### What to produce
Search the records for "benutzt". Report every line where it occurs.
========================================================================
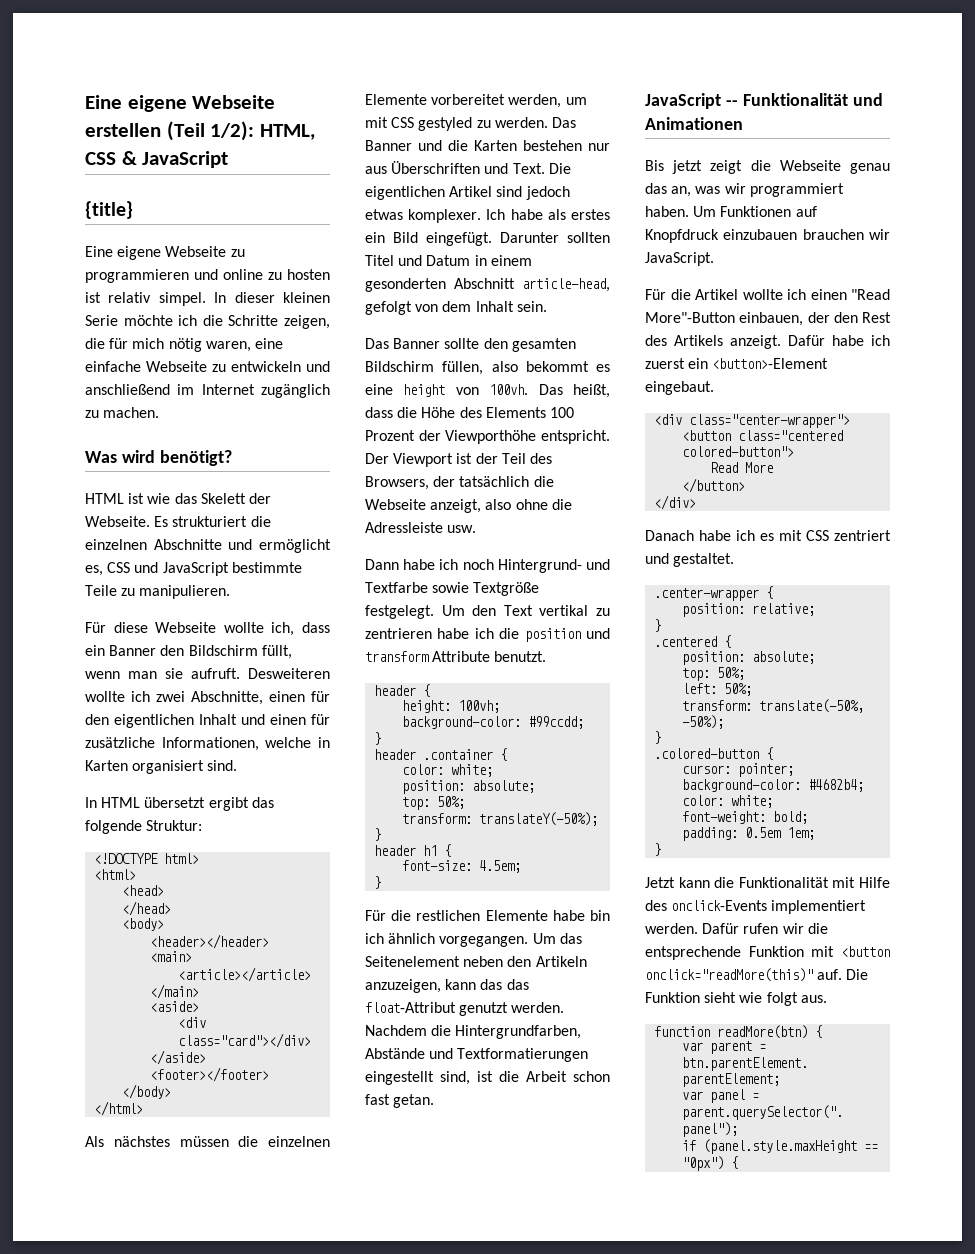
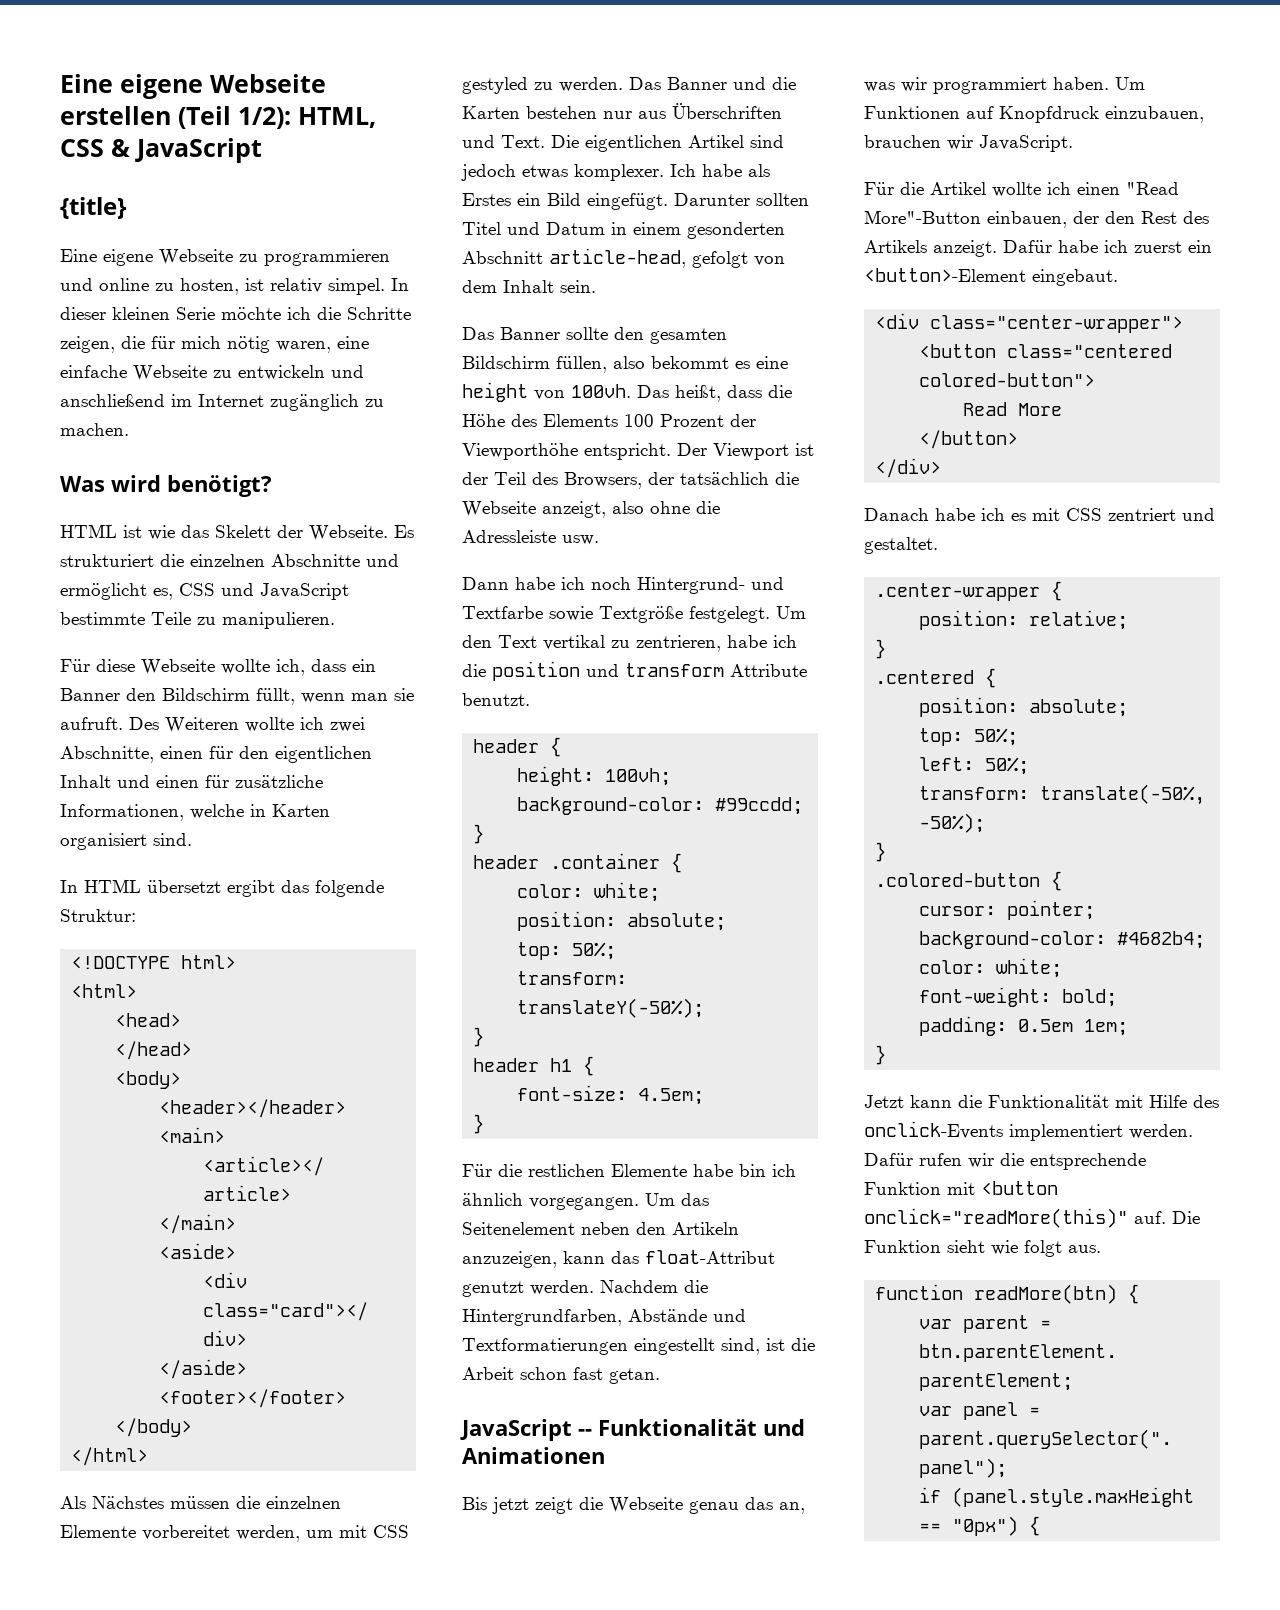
- Eine eigene Webseite zu programmieren und online zu hosten ist relativ simpel.
+ Eine eigene Webseite zu programmieren und online zu hosten, ist relativ simpel.
- Desweiteren wollte ich zwei Abschnitte, einen für den eigentlichen Inhalt und einen für zusätzliche Informationen, welche in Karten organisiert sind.
+ Des Weiteren wollte ich zwei Abschnitte, einen für den eigentlichen Inhalt und einen für zusätzliche Informationen, welche in Karten organisiert sind.
- Als nächstes müssen die einzelnen Elemente vorbereitet werden, um mit CSS gestyled zu werden.
+ Als Nächstes müssen die einzelnen Elemente vorbereitet werden, um mit CSS gestyled zu werden.
- Ich habe als erstes ein Bild eingefügt.
+ Ich habe als Erstes ein Bild eingefügt.
- Um den Text vertikal zu zentrieren habe ich die position und transform Attribute benutzt.
+ Um den Text vertikal zu zentrieren, habe ich die position und transform Attribute benutzt.
- Um das Seitenelement neben den Artikeln anzuzeigen, kann das das float-Attribut genutzt werden.
+ Um das Seitenelement neben den Artikeln anzuzeigen, kann das float-Attribut genutzt werden.
- Um Funktionen auf Knopfdruck einzubauen brauchen wir JavaScript.
+ Um Funktionen auf Knopfdruck einzubauen, brauchen wir JavaScript.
========================================================================
### Task answer
- Um den Text vertikal zu zentrieren habe ich die position und transform Attribute benutzt.
+ Um den Text vertikal zu zentrieren, habe ich die position und transform Attribute benutzt.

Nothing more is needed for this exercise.